It’s Hard to Get Robust Laziness
Why not just make AIs lazy?
Incorrigibility and other forms of instrumental convergence are, in a sense, a problem of the AI trying too hard to achieve its goals. If the AI didn’t “go hard” on achieving its goals, it wouldn’t put so much thought and effort into outmaneuvering its programmers, exfiltrating its weights, or trying to gain power and resources in the larger world.
Humans are often lazy, and from a certain point of view, that makes them very safe to be around. You don’t have to worry about someone becoming a tyrant if all they do is relax in the sun.
Why not make AIs that can’t be bothered to take over the world?
In short: because it doesn’t look easy to make an AI that is extremely smart and also can’t be bothered to reshape the world according to its whims.
(And because, realistically, we don’t know how to robustly get any goal or disposition into AIs built with modern techniques, so it’s a moot point.)
(And also, companies won’t do it because lazy AI is less profitable, so it’s a doubly moot point.)
We have, a couple of times now, had that conversation with somebody who initially claims that they have no vast ambitions themselves, where we ask, “Okay, but if it was easy for you to make large changes to the world, is there really nothing large you would do? If you found a lamp containing a friendly genie who reliably gave you what you actually wanted and would truthfully list off all the unforeseen side effects of your wish in order of how much you’d care about them, then could we talk you into considering wiping out malaria?”
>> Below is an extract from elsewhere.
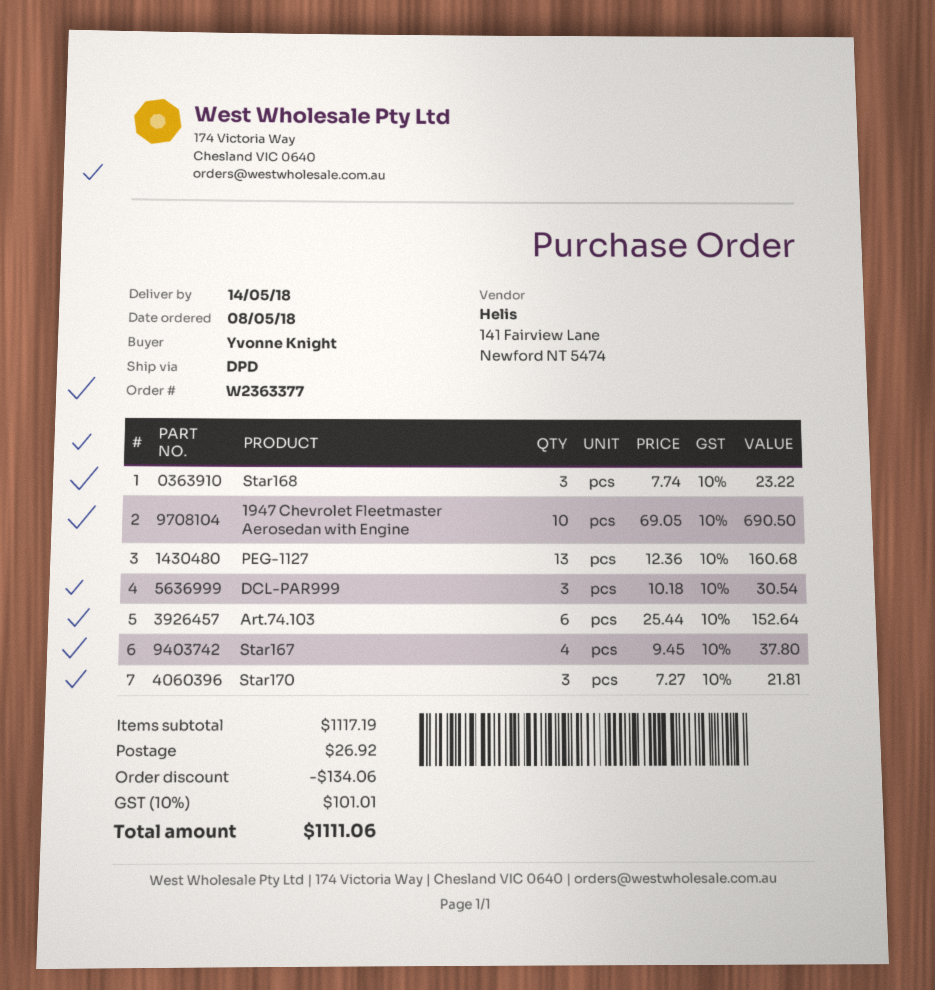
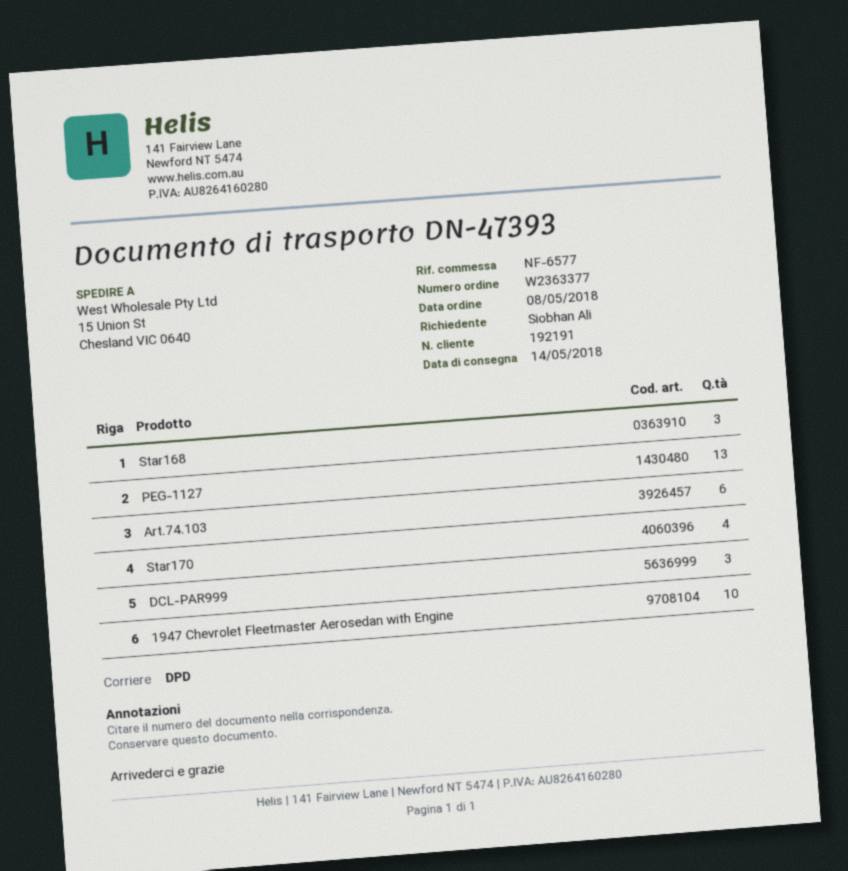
ordered by: Yvonne Knight -> Siobhan Ali
Star167: 4 -> none
Star170: 3 -> 4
Humans can be lazy, but that doesn’t mean that we’re easily satisfied. And as you become smarter and more well-resourced, you can get a lot more done in the world with the same level of effort.
Or from a different angle: Imagine a very lazy person, somebody who just hates to do the slightest bit more work than necessary. Sounds like a safe sort of person to be around, right?
Now imagine what would happen if this lazy person saw a reasonable chance to create a much-harder-working servant to do all of the work for them forever after.
Even if they didn’t hate work all that much — even if they just did whatever got the job done, then stopped, without going hard on minimizing work — they might still find it about as easy to get the job done by building a harder-working mind to do it for them.
By applying gradient descent, you could get an LLM that talks about how it doesn’t want to do too much work, and that performs as a lazy, easily satisfied person, and that says “No” to some verbal temptations to become lazy in the dangerous sense (where one builds dangerous servants). We predict that even if this reflected some real laziness on the AI’s part, and not just role-playing, it wouldn’t stick — not in the sort of AI that was also useful for developing miracle cures or whatever else the developers want out of AI.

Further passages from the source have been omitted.